Giter Site home page Giter Site logo

video_completion's Introduction

CSE 291G Project: Video Completion

Supplementing Materials

https://drive.google.com/drive/folders/1FuMb18YNEhMmrsJ9fD37_aN5u57eF0mG?usp=sharing

The link above contains the pre-trained KTH first order motion checkpoint, and samples of generated videos (to remove suspicion of cherry-picking) using baseline models and our models. The file structure is as follows:

  • convolution BAIR test videos predicted by CVI (convolutional video inbetweening)
  • convolution_kth KTH test videos predicted by CVI
  • GANgenerated[1,2,3] BAIR test videos predicted by adversarial generative motion model with random noise vector [1, 2, or 3]
  • GANgenerated[1,2,3]_kth BAIR test videos predicted by adversarial generative motion model with random noise vector [1, 2, or 3]
  • generated_kth KTH test videos predicted by autoregressive generative motion model
  • generated BAIR test videos predicted by autoregressive generative motion model
  • videos BAIR ground truth videos
  • videos_kth KTH ground truth videos

Preprocessing

Download the KTH videos (in AVI format) from https://www.csc.kth.se/cvap/actions/.

Run processing-kth.ipynb in the folder first-order-model to

  • Center-crop the KTH videos and resize to (64, 64), (128, 128) or (256, 256).
  • Save the videos in mp4 format
  • Break down long videos to multiple 16-frames videos

Download the BAIR dataset (in tfrecords format) from http://rail.eecs.berkeley.edu/datasets/bair_robot_pushing_dataset_v0.tar.

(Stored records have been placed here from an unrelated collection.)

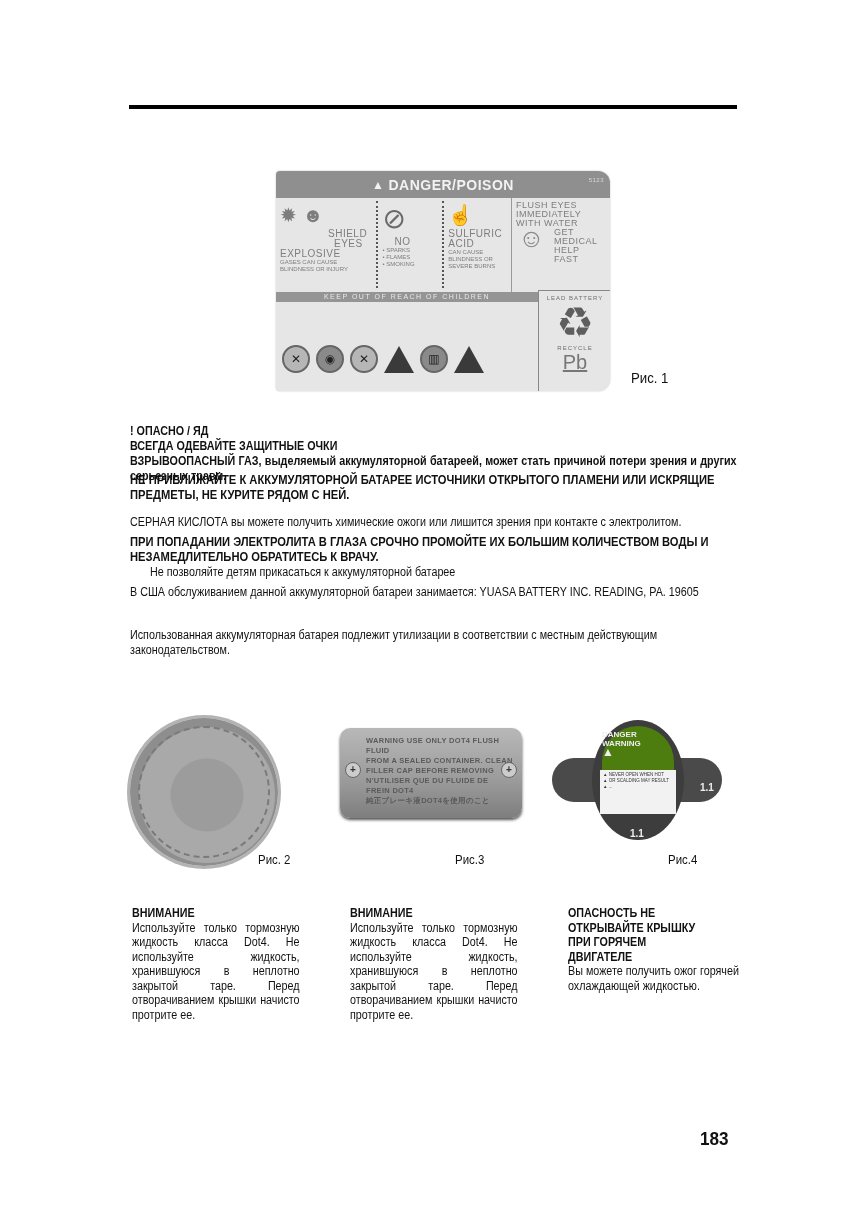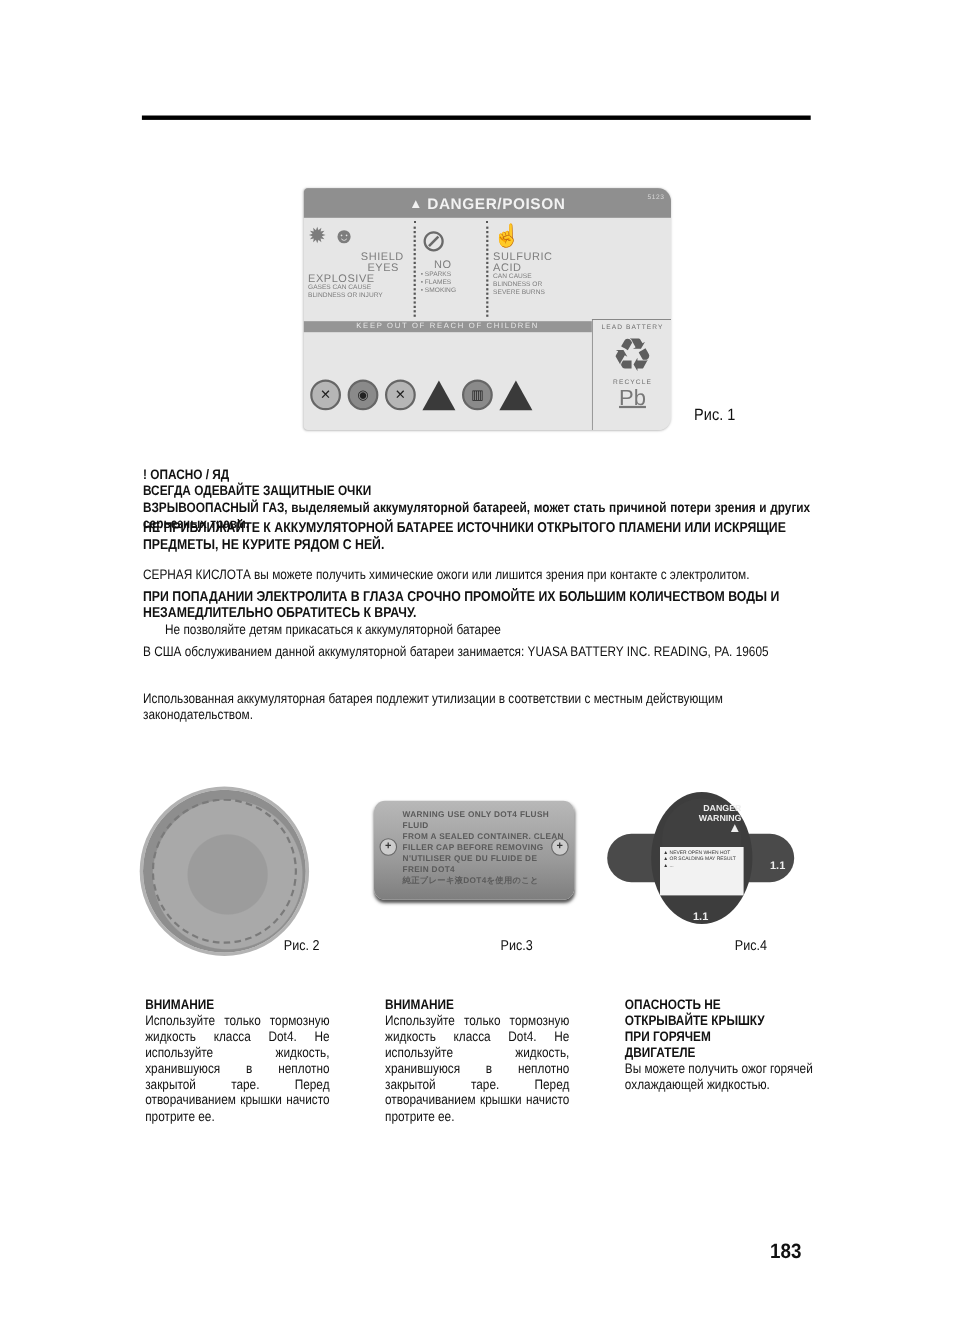--- a/index.html
+++ b/index.html
@@ -85,21 +85,21 @@
     .plate {
       position: absolute; left: 340px; top: 728px; width: 182px; height: 90px; border-radius: 10px;
       background: linear-gradient(#b8b8b8, #9a9a9a 60%, #7e7e7e); box-shadow: 0 2px 3px #555;
       color: #5a5a5a; font-size: 7.5px; font-weight: bold; line-height: 10px; padding: 8px 0 0 26px; box-sizing: border-box;
       letter-spacing: 0.3px;
     }
     .plate .screw { position: absolute; top: 34px; width: 14px; height: 14px; border-radius: 50%; background:#ccc; border:1px solid #666; font-size: 10px; line-height: 13px; text-align:center; color:#333; }
     .rcap { position: absolute; left: 552px; top: 720px; width: 170px; height: 125px; }
     .rcap .wing { position: absolute; left: 0; top: 38px; width: 170px; height: 44px; border-radius: 22px; background: #4a4a4a; }
     .rcap .disc { position: absolute; left: 40px; top: 0; width: 92px; height: 120px; border-radius: 46px/60px; background: #3d3d3d; }
-    .rcap .face-top { position: absolute; left: 50px; top: 6px; width: 72px; height: 44px; border-radius: 36px 36px 0 0; background: #404040; color: #eee; font-size: 8px; font-weight: bold; text-align: right; line-height: 9px; padding-top: 4px; box-sizing: border-box;}
+    .rcap .face-top { position: absolute; left: 50px; top: 6px; width: 72px; height: 44px; border-radius: 36px 36px 0 0; background: #4d7c0f; color: #eee; font-size: 8px; font-weight: bold; text-align: left; line-height: 9px; padding-top: 4px; box-sizing: border-box;}
     .rcap .face-mid { position: absolute; left: 48px; top: 50px; width: 76px; height: 44px; background: #f2f2f2; color: #333; font-size: 4.5px; line-height: 6px; padding: 2px 3px; box-sizing: border-box; }
     .rcap .num { position: absolute; color: #eee; font-size: 10px; font-weight: bold; margin-top: 10px; }
 
     .col3 { position: absolute; top: 906px; width: 168px; font-size: 12.5px; line-height: 14.5px; }
     .col3 .t { font-weight: bold; }
     .page-num { position: absolute; left: 700px; top: 1128px; font-size: 19px; font-weight: bold; transform: scaleX(0.9); transform-origin: left top; }
   </style>
 </head>
 <body>
 
@@ -128,20 +128,34 @@
         <div class="small">• FLAMES</div>
         <div class="small">• SMOKING</div>
       </div>
       <div class="l1-col c3">
         <div style="height:28px;font-size:20px;line-height:28px;">☝</div>
         <div class="big">SULFURIC</div>
         <div class="big">ACID</div>
         <div class="small">CAN CAUSE</div>
         <div class="small">BLINDNESS OR</div>
         <div class="small">SEVERE BURNS</div>
+      </div>
+    </div>
+    <div class="l1-flush">
+      <div>FLUSH EYES</div>
+      <div>IMMEDIATELY</div>
+      <div>WITH WATER</div>
+      <div style="position:relative;height:54px;">
+        <span style="position:absolute;left:2px;top:6px;font-size:26px;color:#8a8a8a;">☺</span>
+        <div style="position:absolute;left:38px;top:0;line-height:9px;">
+          <div>GET</div>
+          <div>MEDICAL</div>
+          <div>HELP</div>
+          <div>FAST</div>
+        </div>
       </div>
     </div>
     <div class="l1-keep">KEEP OUT OF REACH OF CHILDREN</div>
     <div class="l1-icons">
       <div class="sym ban">✕</div>
       <div class="sym">◉</div>
       <div class="sym ban">✕</div>
       <div class="sym tri"></div>
       <div class="sym">▥</div>
       <div class="sym tri"></div>

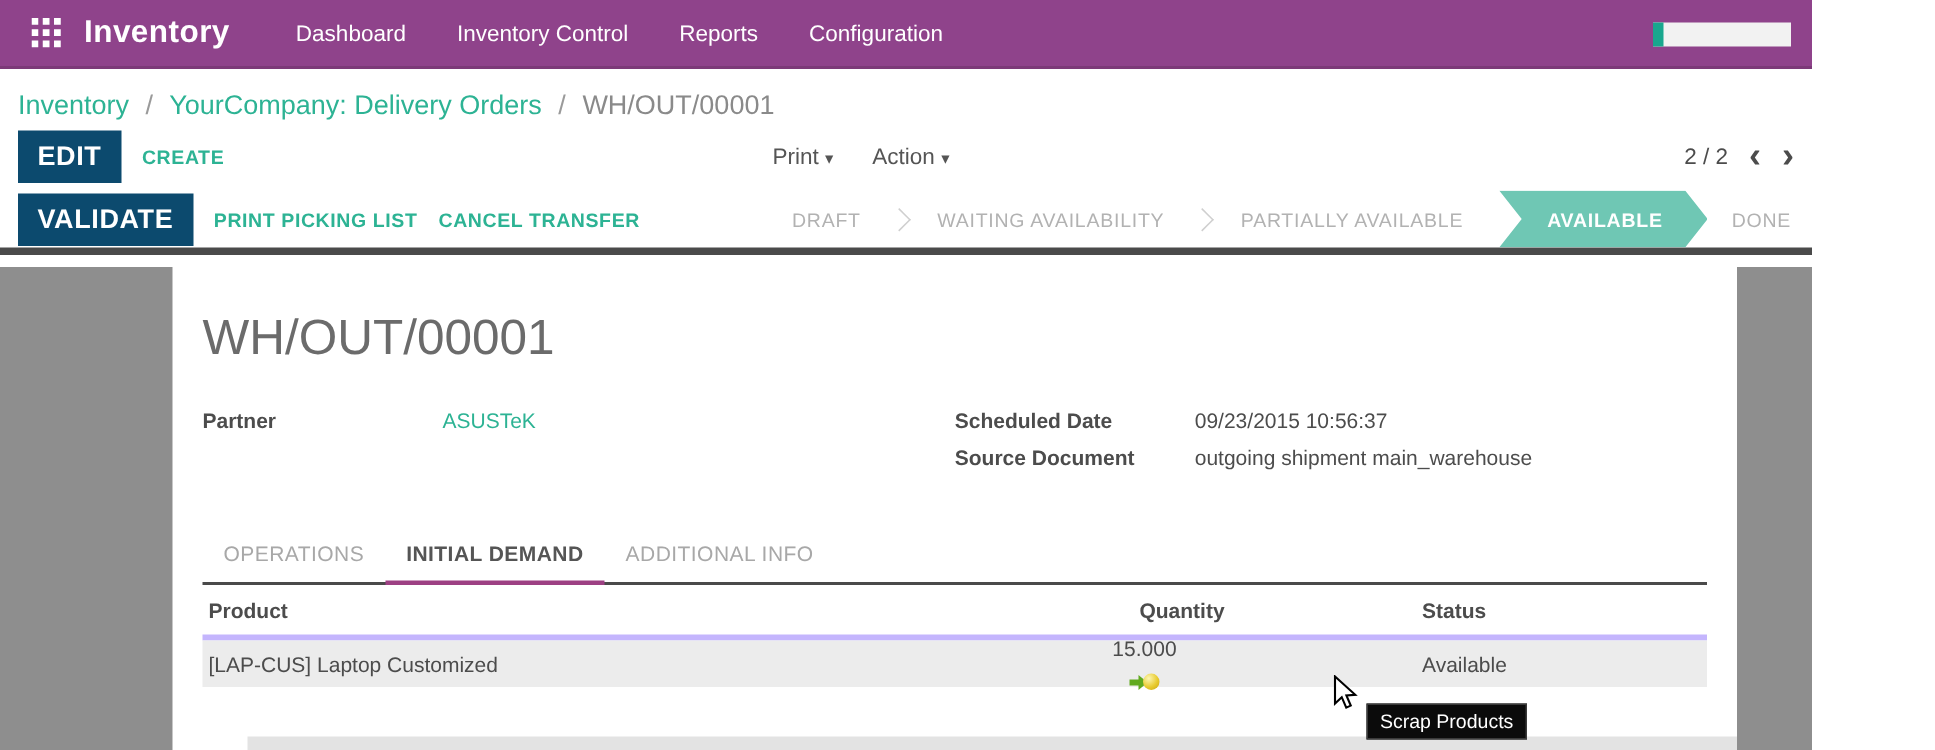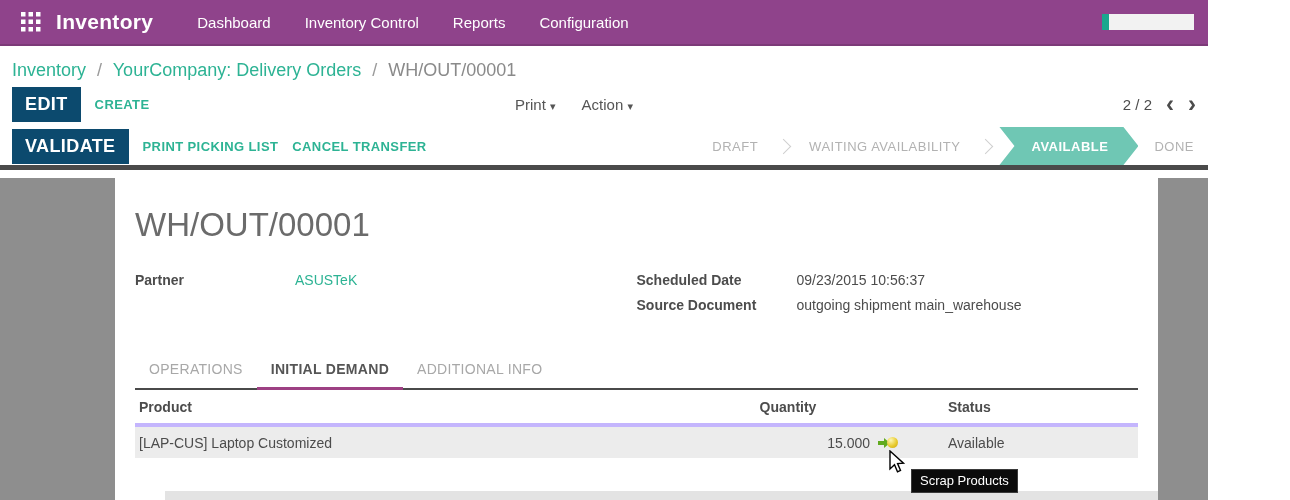--- a/index.html
+++ b/index.html
@@ -62,21 +62,21 @@
   .tabs { margin-top:48px; display:flex; border-bottom:2px solid #4a4a4a; }
   .tab { font-size:14px; color:#a8a8a8; padding:0 14px 10px 14px; letter-spacing:.3px; cursor:pointer; }
   .tab.active { color:#555; font-weight:bold; border-bottom:3px solid #9d4083; margin-bottom:-2px; }
 
   .grid-table { width:100%; font-size:14px; color:#4c4c4c; }
   .gt-header { display:flex; font-weight:bold; padding:9px 0 8px 4px; border-bottom:4px solid #c4b5fd; }
   .gt-row { display:flex; align-items:center; background:#ececec; height:31px; padding-left:4px; cursor:pointer; }
   .col-product { flex:1; }
   .col-qty { width:320px; }
   .gt-header .col-qty { text-align:center; }
-  .gt-row .col-qty { display:flex; align-items:center; justify-content:flex-end; padding-right:50px; gap:8px; }
+  .gt-row .col-qty { display:flex; align-items:center; justify-content:flex-end; padding-right:50px; gap:8px;flex-direction:column; }
   .col-status { width:190px; }
 
   .scrap-icon { position:relative; display:inline-block; width:20px; height:13px; cursor:pointer; }
   .scrap-ball { position:absolute; right:0; top:1px; width:11px; height:11px; border-radius:50%;
                 background:radial-gradient(circle at 35% 30%, #fdf6b2 0%, #e8cb30 55%, #c9a40e 100%); }
   .scrap-shaft { position:absolute; left:0; top:5px; width:7px; height:4px; background:#61aa1f; }
   .scrap-head { position:absolute; left:6px; top:2px; width:0; height:0;
                 border-left:6px solid #61aa1f; border-top:5px solid transparent; border-bottom:5px solid transparent; }
 
   .sheet-bottom-strip { position:absolute; left:50px; right:0; bottom:0; height:9px; background:#e3e3e3; }
@@ -161,20 +161,21 @@
     <div class="status-links">
       <button class="btn-teal">VALIDATE</button>
       <span class="link-teal">PRINT PICKING LIST</span>
       <span class="link-teal">CANCEL TRANSFER</span>
     </div>
     <div class="pipeline">
       <span class="pipe-state">DRAFT</span>
       <span class="pipe-sep"></span>
       <span class="pipe-state">WAITING AVAILABILITY</span>
       <span class="pipe-sep"></span>
+      <span class="pipe-state">PARTIALLY AVAILABLE</span>
       <span class="pipe-state pipe-active">AVAILABLE</span>
       <span class="pipe-state pipe-done">DONE</span>
     </div>
   </div>
 
   <div class="canvas">
     <div class="sheet">
       <div class="doc-title">WH/OUT/00001</div>
 
       <div class="fields">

Run first-order-model-bair.ipynb in the folder first-order-model to

  • Read the tfrecord videos, resize to (64, 64), (128, 128) or (256, 256), save to mp4 if you want

First Order Motion Model

We train our First Order Motion Model for Image Animation based on Aliaksandr Siarohin's official implementation. We made a series of minor changes to the repository to make it support greyscale video dataset such as KTH and to output each epoch's dataloader progress, as each epoch can takes up to half an hour.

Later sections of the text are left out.